Problem details:
The answer must be an exact copy of the lines from the one with "(356, 544) none -> (719, 207) //" to the last line of the entries below, both included, and must contain no pictures.

[Opening Excerpted records section]

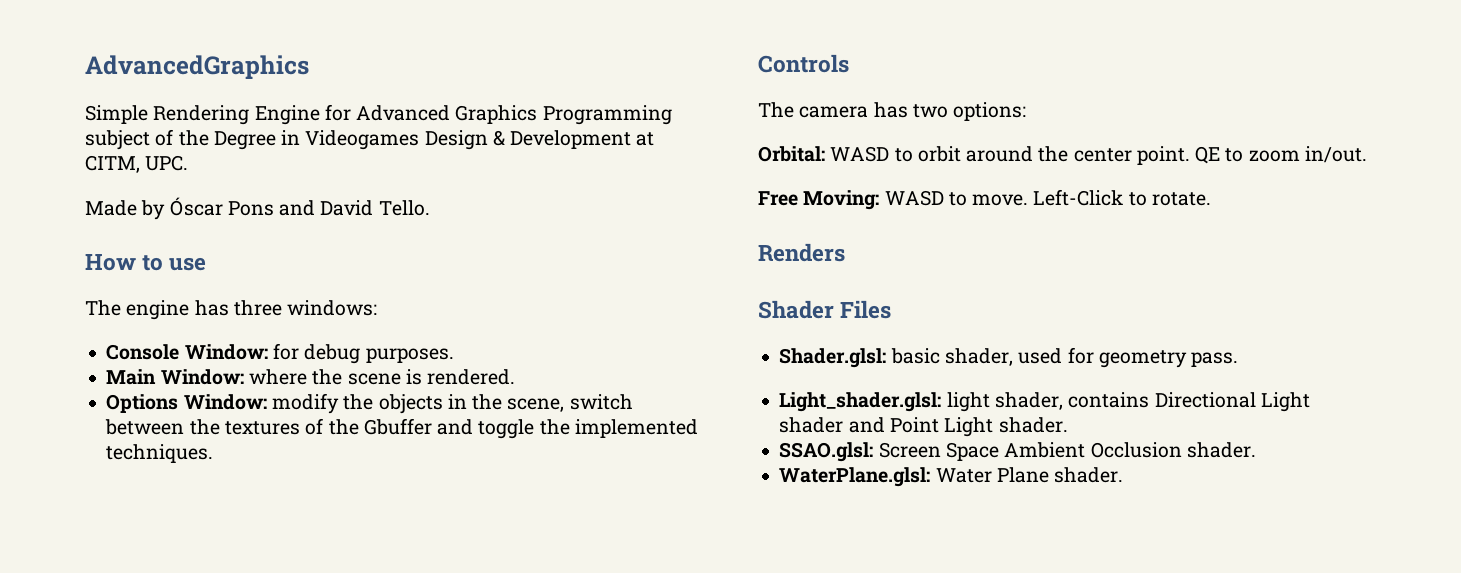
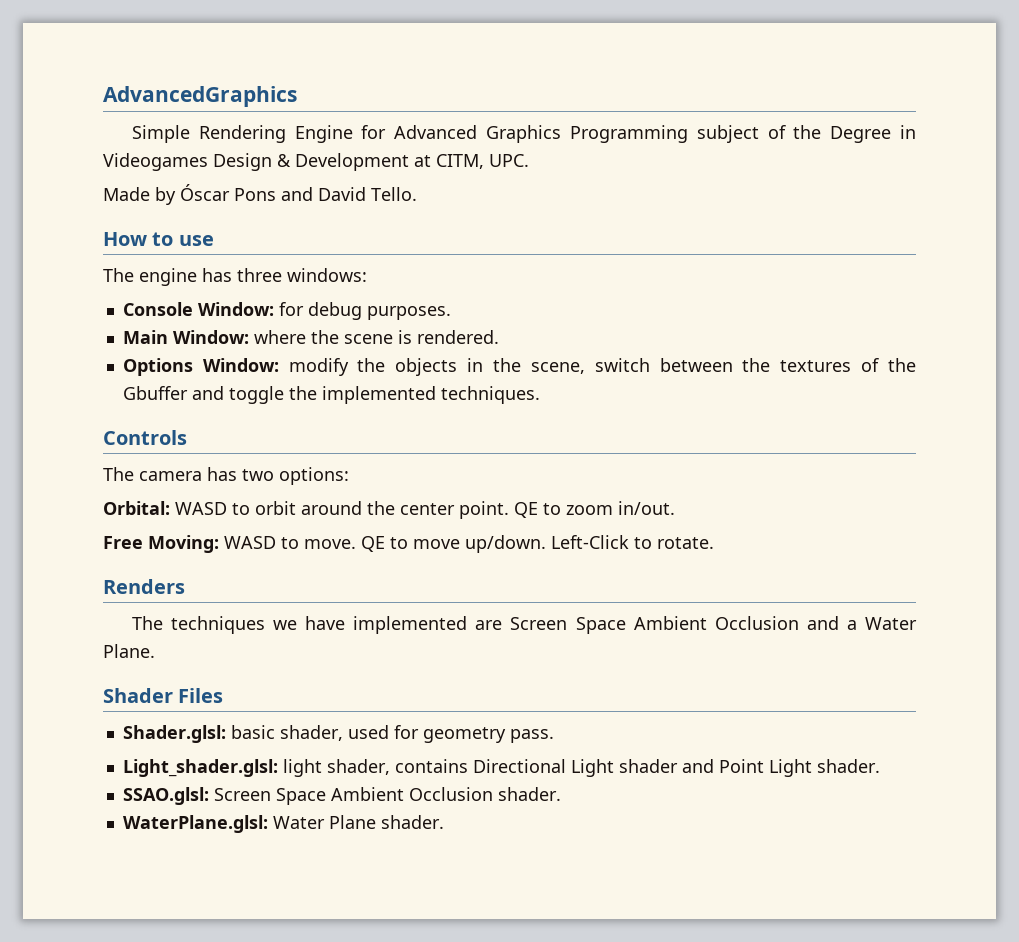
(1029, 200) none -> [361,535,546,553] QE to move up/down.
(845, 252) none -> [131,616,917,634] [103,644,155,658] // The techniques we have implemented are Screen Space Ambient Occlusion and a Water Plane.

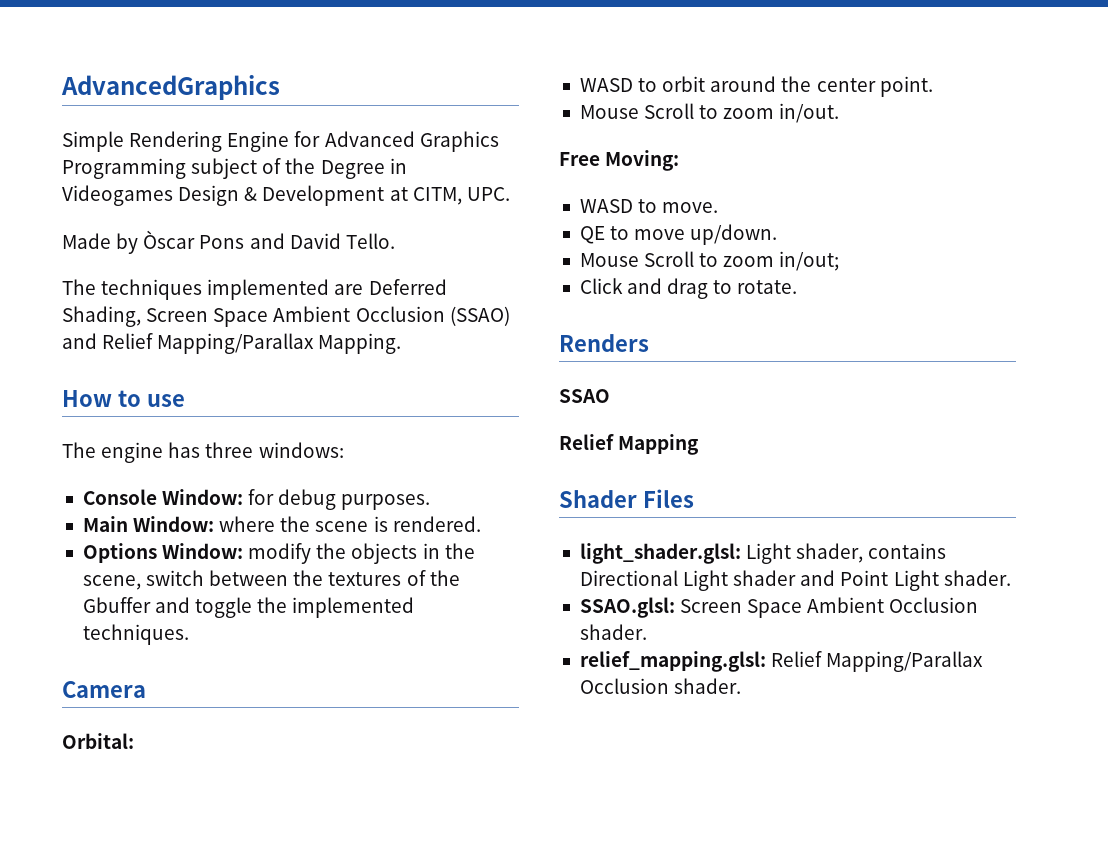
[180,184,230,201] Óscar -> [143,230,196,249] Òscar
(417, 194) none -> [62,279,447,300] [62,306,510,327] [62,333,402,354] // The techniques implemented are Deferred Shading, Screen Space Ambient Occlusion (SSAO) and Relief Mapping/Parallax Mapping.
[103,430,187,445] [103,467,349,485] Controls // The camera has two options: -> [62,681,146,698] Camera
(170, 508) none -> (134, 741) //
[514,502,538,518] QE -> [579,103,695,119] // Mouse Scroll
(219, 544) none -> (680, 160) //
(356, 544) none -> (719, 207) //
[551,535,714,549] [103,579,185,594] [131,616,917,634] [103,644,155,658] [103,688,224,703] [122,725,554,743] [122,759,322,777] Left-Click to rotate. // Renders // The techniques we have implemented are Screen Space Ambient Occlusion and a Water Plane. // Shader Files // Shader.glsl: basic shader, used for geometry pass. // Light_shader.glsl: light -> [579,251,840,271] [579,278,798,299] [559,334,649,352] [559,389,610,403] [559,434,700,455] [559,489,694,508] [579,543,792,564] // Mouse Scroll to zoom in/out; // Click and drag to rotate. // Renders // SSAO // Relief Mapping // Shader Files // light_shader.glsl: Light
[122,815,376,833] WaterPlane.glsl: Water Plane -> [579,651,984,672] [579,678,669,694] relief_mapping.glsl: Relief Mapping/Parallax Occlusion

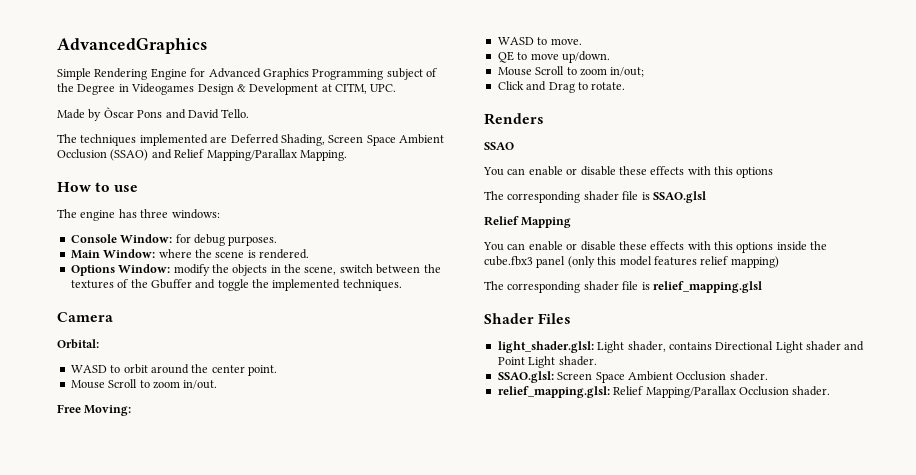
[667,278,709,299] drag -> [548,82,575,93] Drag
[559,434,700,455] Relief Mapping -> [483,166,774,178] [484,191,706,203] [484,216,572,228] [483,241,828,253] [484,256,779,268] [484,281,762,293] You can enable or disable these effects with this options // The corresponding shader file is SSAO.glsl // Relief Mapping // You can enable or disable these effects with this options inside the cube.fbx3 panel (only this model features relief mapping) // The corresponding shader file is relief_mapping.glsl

[Closing Excerpted records section]

Solution to this exercise:
(356, 544) none -> (719, 207) //
[551,535,714,549] [103,579,185,594] [131,616,917,634] [103,644,155,658] [103,688,224,703] [122,725,554,743] [122,759,322,777] Left-Click to rotate. // Renders // The techniques we have implemented are Screen Space Ambient Occlusion and a Water Plane. // Shader Files // Shader.glsl: basic shader, used for geometry pass. // Light_shader.glsl: light -> [579,251,840,271] [579,278,798,299] [559,334,649,352] [559,389,610,403] [559,434,700,455] [559,489,694,508] [579,543,792,564] // Mouse Scroll to zoom in/out; // Click and drag to rotate. // Renders // SSAO // Relief Mapping // Shader Files // light_shader.glsl: Light
[122,815,376,833] WaterPlane.glsl: Water Plane -> [579,651,984,672] [579,678,669,694] relief_mapping.glsl: Relief Mapping/Parallax Occlusion

[667,278,709,299] drag -> [548,82,575,93] Drag
[559,434,700,455] Relief Mapping -> [483,166,774,178] [484,191,706,203] [484,216,572,228] [483,241,828,253] [484,256,779,268] [484,281,762,293] You can enable or disable these effects with this options // The corresponding shader file is SSAO.glsl // Relief Mapping // You can enable or disable these effects with this options inside the cube.fbx3 panel (only this model features relief mapping) // The corresponding shader file is relief_mapping.glsl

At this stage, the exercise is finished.